▶ WORK TO BE COMPLETED:
Please tally every line in the listing below where the word "fnum" appears, then give the number and nothing more.

▶ DATA PROVIDED:

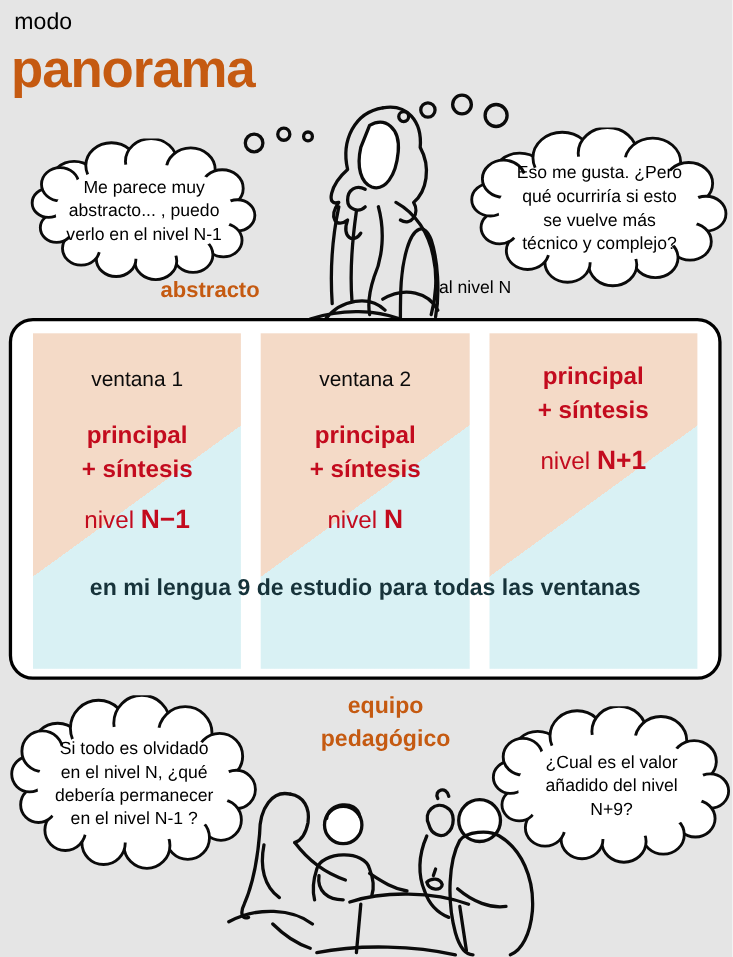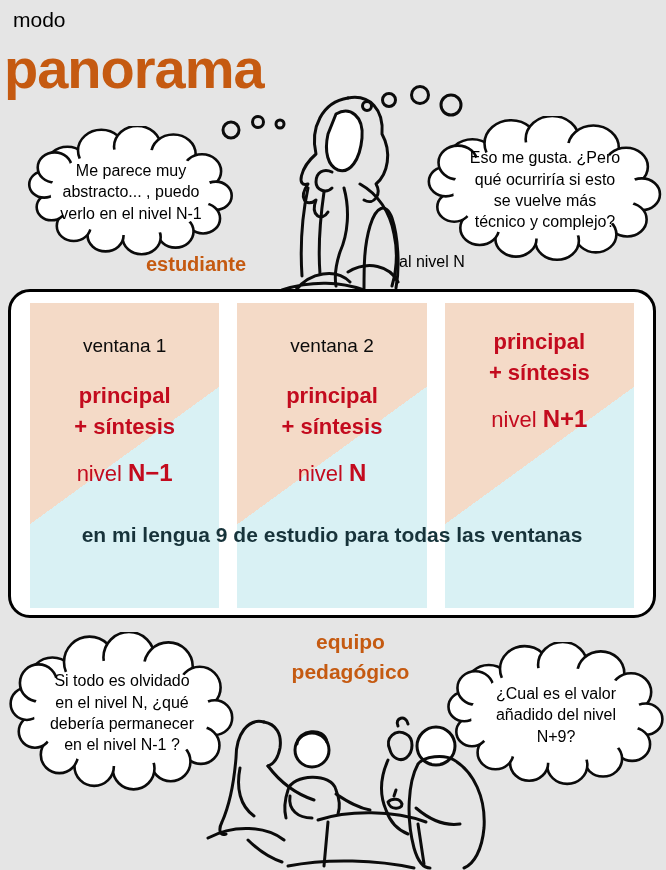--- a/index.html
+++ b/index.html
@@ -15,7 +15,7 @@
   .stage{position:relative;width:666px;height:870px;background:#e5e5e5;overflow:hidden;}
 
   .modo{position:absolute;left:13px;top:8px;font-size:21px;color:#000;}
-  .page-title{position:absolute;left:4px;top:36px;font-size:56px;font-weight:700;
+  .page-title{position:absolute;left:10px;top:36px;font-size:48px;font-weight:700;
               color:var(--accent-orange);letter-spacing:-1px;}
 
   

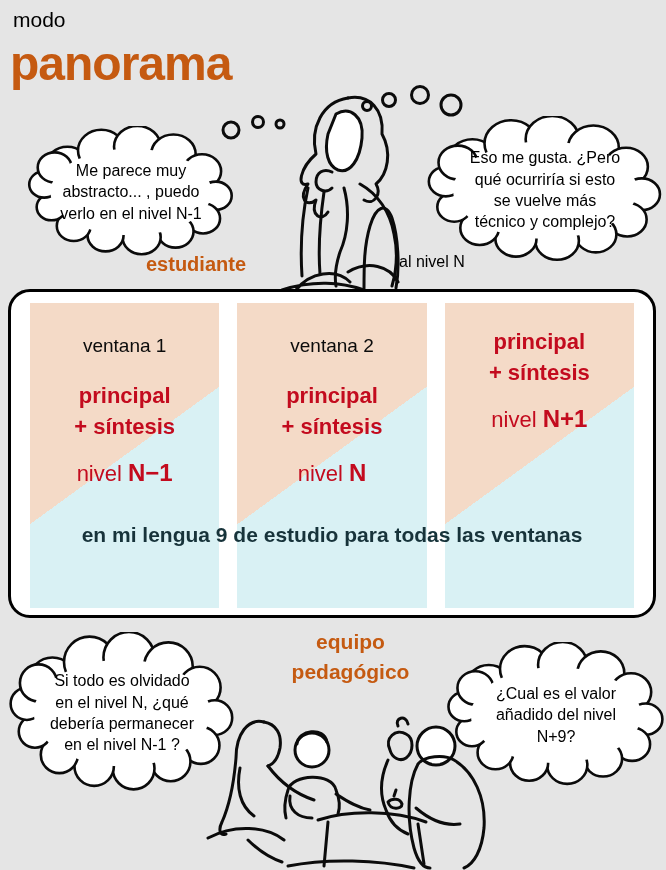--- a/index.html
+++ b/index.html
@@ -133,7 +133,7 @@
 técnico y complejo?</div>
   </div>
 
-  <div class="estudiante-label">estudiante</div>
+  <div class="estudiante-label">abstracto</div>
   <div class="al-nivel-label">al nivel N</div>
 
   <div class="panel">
...
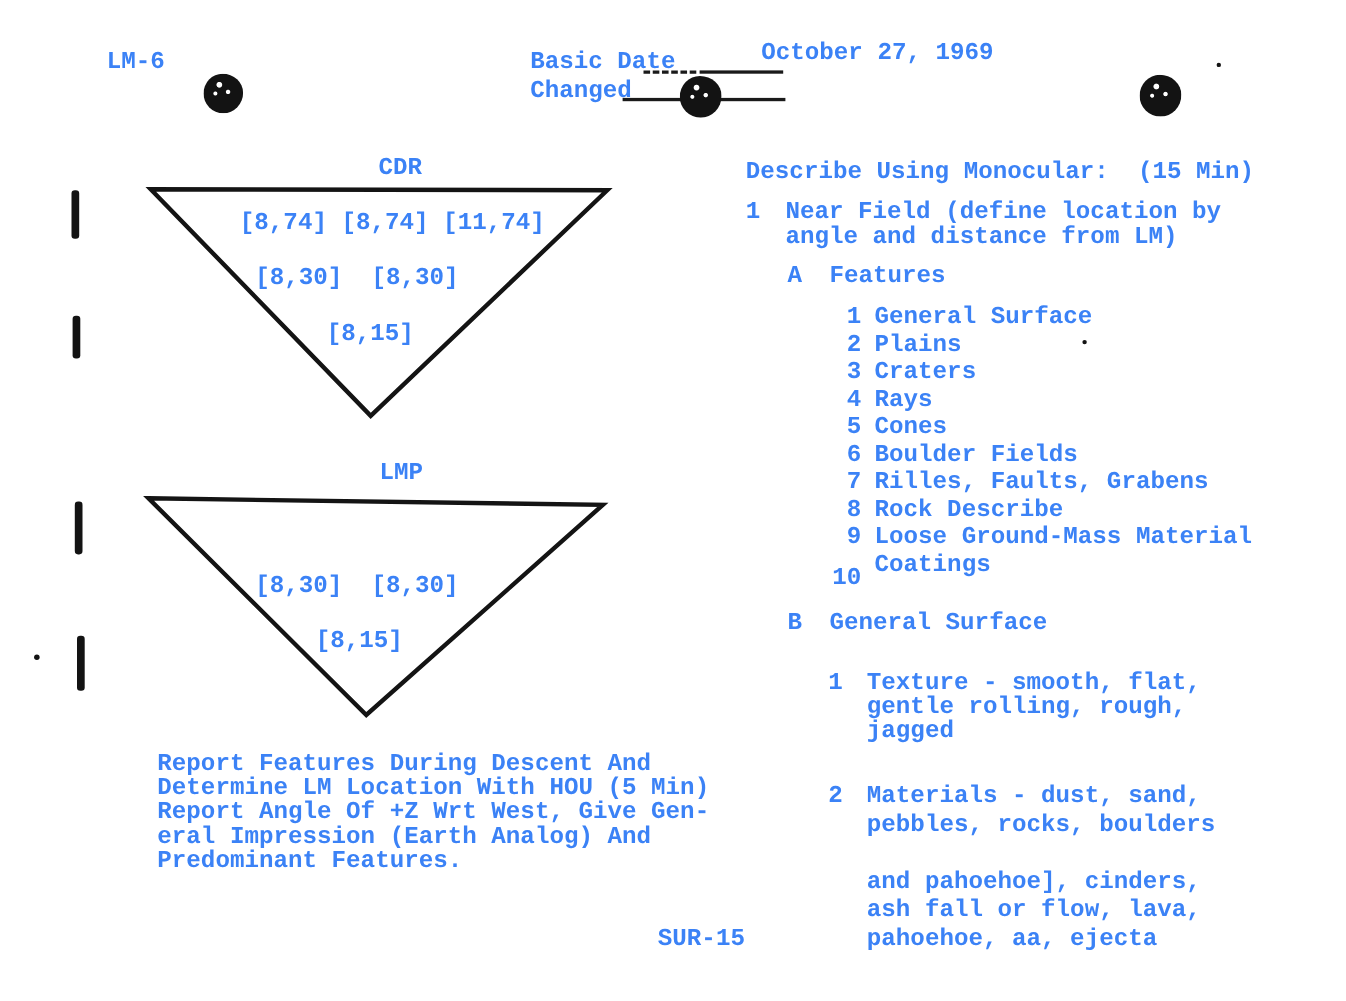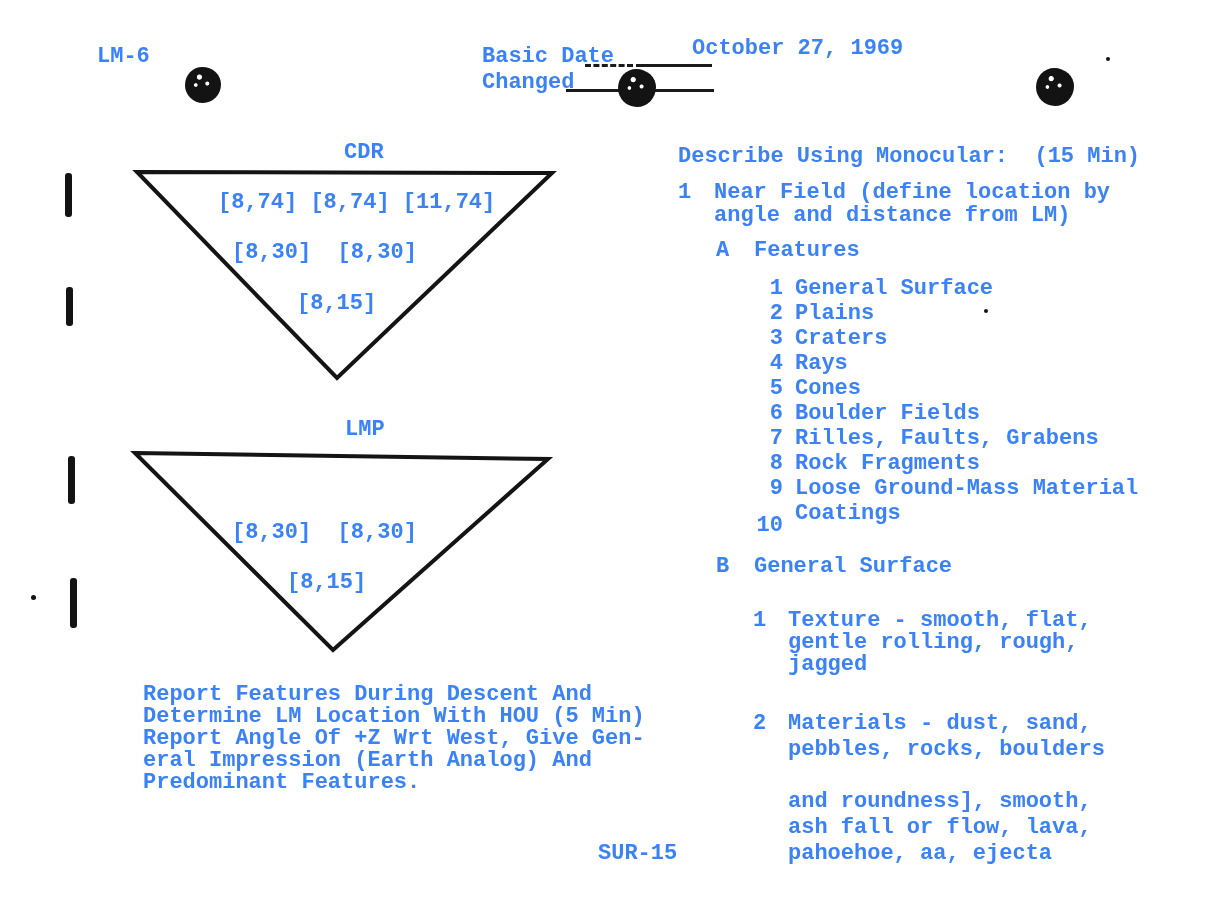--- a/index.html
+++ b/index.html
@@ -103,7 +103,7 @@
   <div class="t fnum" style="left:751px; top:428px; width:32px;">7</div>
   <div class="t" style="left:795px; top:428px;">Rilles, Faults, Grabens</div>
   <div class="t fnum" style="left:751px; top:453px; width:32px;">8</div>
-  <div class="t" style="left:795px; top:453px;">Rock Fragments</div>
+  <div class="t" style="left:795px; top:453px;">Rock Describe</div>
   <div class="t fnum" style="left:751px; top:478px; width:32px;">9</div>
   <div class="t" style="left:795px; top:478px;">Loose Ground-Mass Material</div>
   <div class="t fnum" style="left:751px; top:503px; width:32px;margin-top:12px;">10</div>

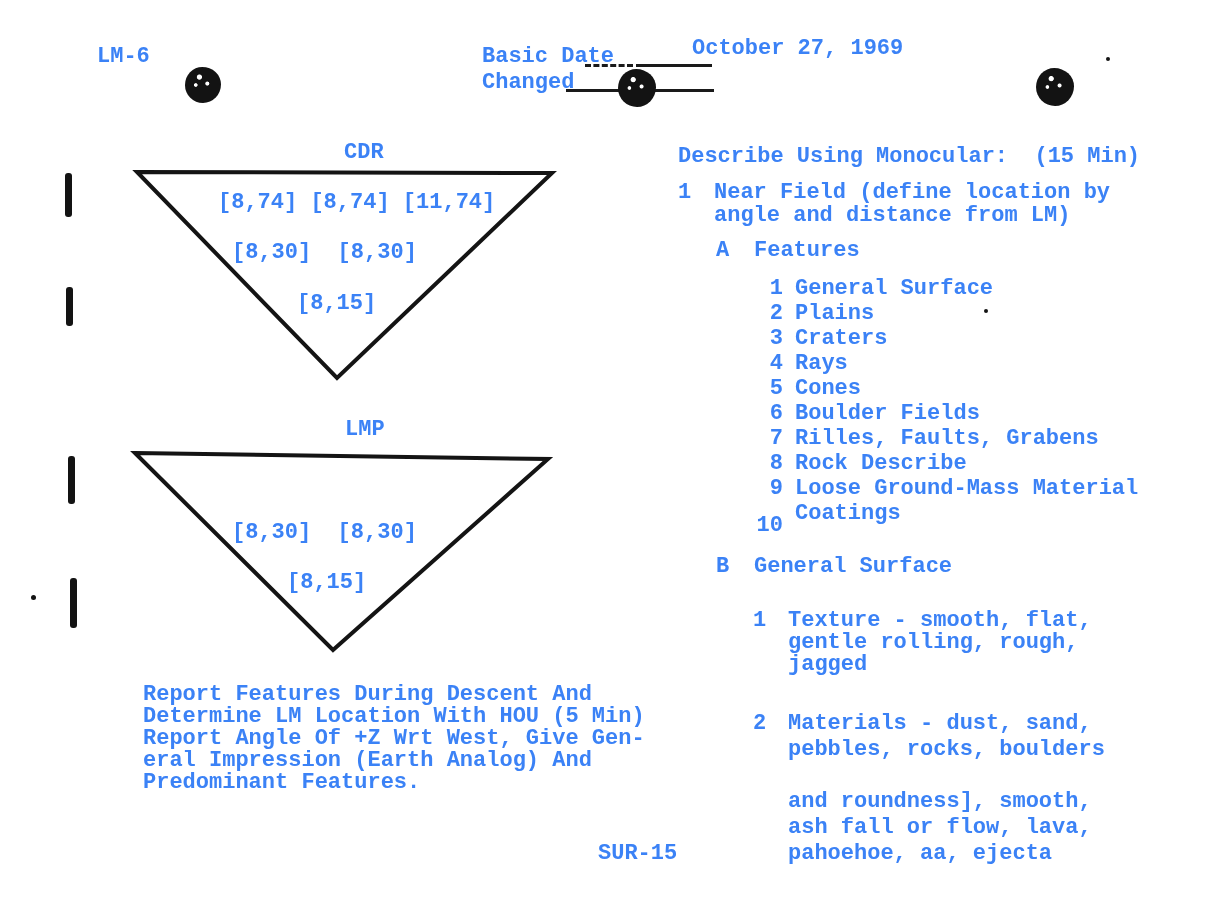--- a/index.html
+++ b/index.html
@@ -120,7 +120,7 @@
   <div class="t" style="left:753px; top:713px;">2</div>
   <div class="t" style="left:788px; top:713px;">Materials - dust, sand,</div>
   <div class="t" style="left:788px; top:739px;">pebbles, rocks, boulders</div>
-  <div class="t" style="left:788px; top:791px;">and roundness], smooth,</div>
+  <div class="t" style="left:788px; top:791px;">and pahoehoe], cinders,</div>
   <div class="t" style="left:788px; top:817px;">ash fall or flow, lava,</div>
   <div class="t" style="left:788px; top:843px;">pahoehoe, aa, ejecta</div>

▶ RESULT OF THE TASK:
4